DATASET ENTRIES Start Marker

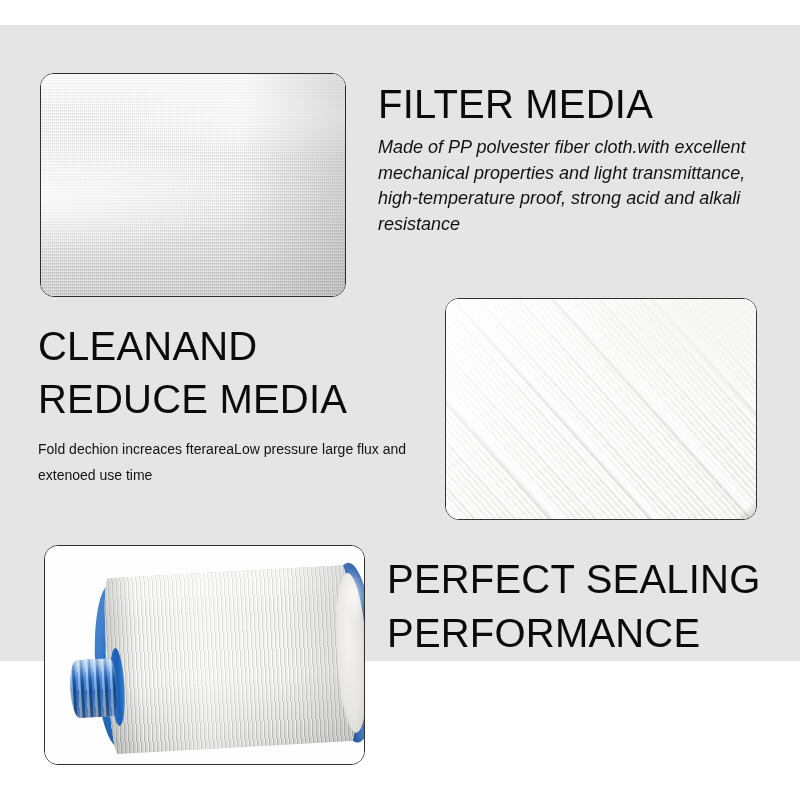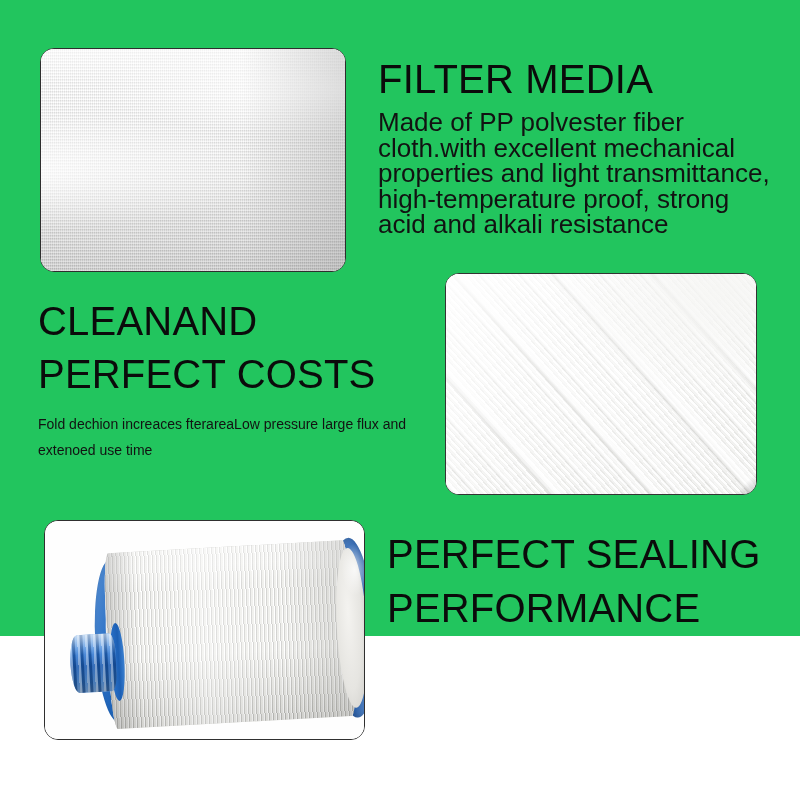--- a/index.html
+++ b/index.html
@@ -19,7 +19,8 @@
     position: relative;
     width: 800px;
     height: 636px;
-    background: #22c55e;
+    background: #e5e5e5;
+    margin-top: 25px;
   }
 
   

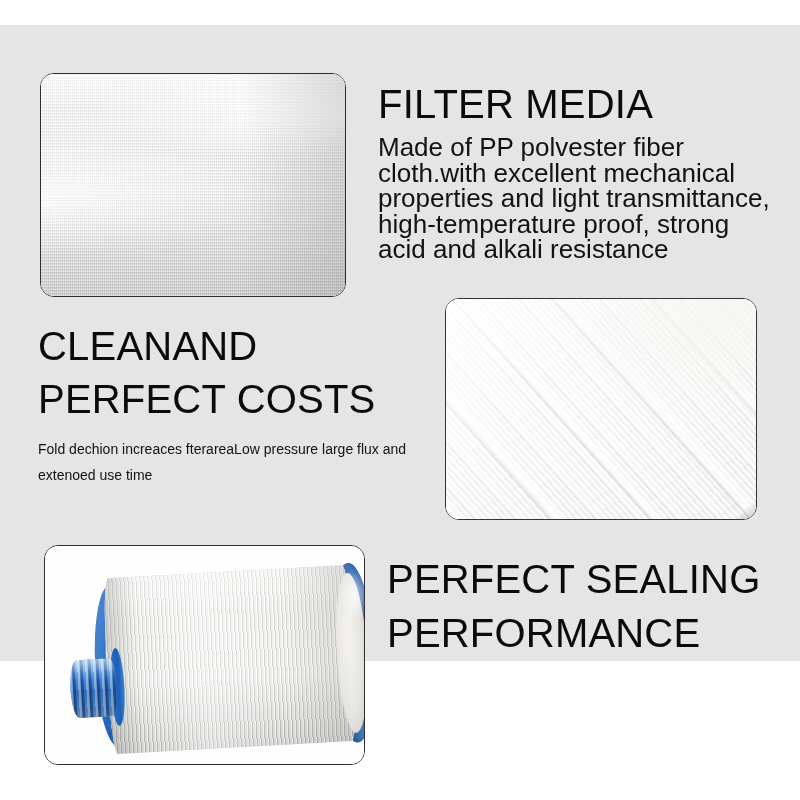--- a/index.html
+++ b/index.html
@@ -267,7 +267,7 @@
 
   #text-media { left: 378px; top: 56px; width: 400px; }
   #text-media .headline { font-size: 40px; line-height: 46px; }
-  #text-media .body-copy { font-size: 26px; line-height: 25.5px; margin-top: 8px; }
+  #text-media .body-copy { font-size: 18px; line-height: 25.5px; margin-top: 8px; font-style: italic; }
 
   #text-clean { left: 38px; top: 295px; width: 395px; }
   #text-clean .headline { font-size: 40px; line-height: 53px; }

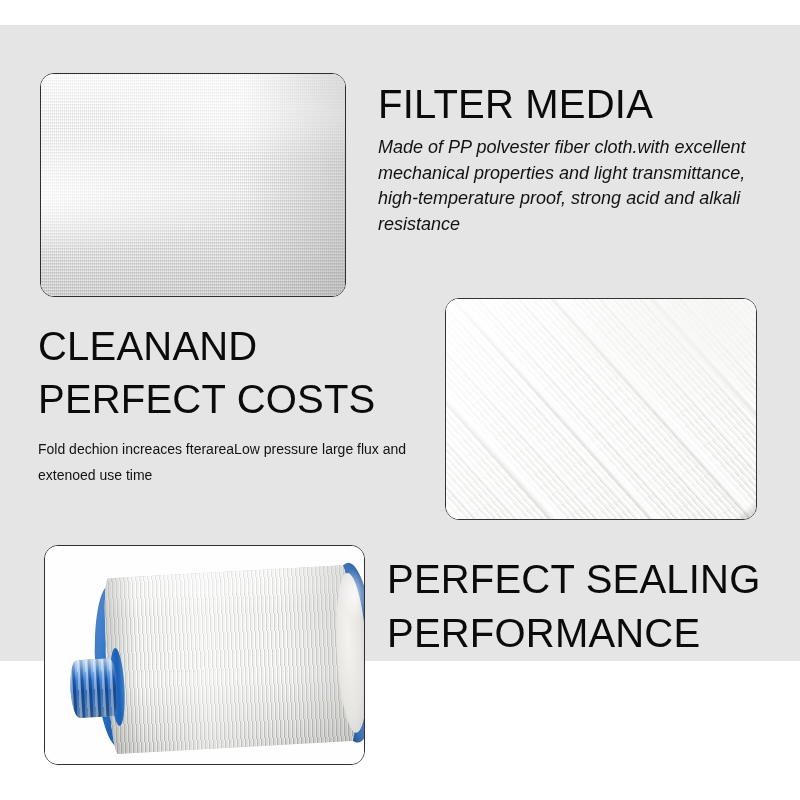--- a/index.html
+++ b/index.html
@@ -310,7 +310,7 @@
 
   <div class="text-block" id="text-clean">
     <div class="headline">CLEANAND
-PERFECT COSTS</div>
+REDUCE MEDIA</div>
     <div class="body-copy">Fold dechion increaces fterareaLow pressure large flux and extenoed use time</div>
   </div>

DATASET ENTRIES End Marker

§ TASK OBJECTIVE: Scan the lines above for the word "height". Return each one that has it.

§ RESULT BELOW:
     height: 636px;
   #text-media .headline { font-size: 40px; line-height: 46px; }
-  #text-media .body-copy { font-size: 26px; line-height: 25.5px; margin-top: 8px; }
+  #text-media .body-copy { font-size: 18px; line-height: 25.5px; margin-top: 8px; font-style: italic; }
   #text-clean .headline { font-size: 40px; line-height: 53px; }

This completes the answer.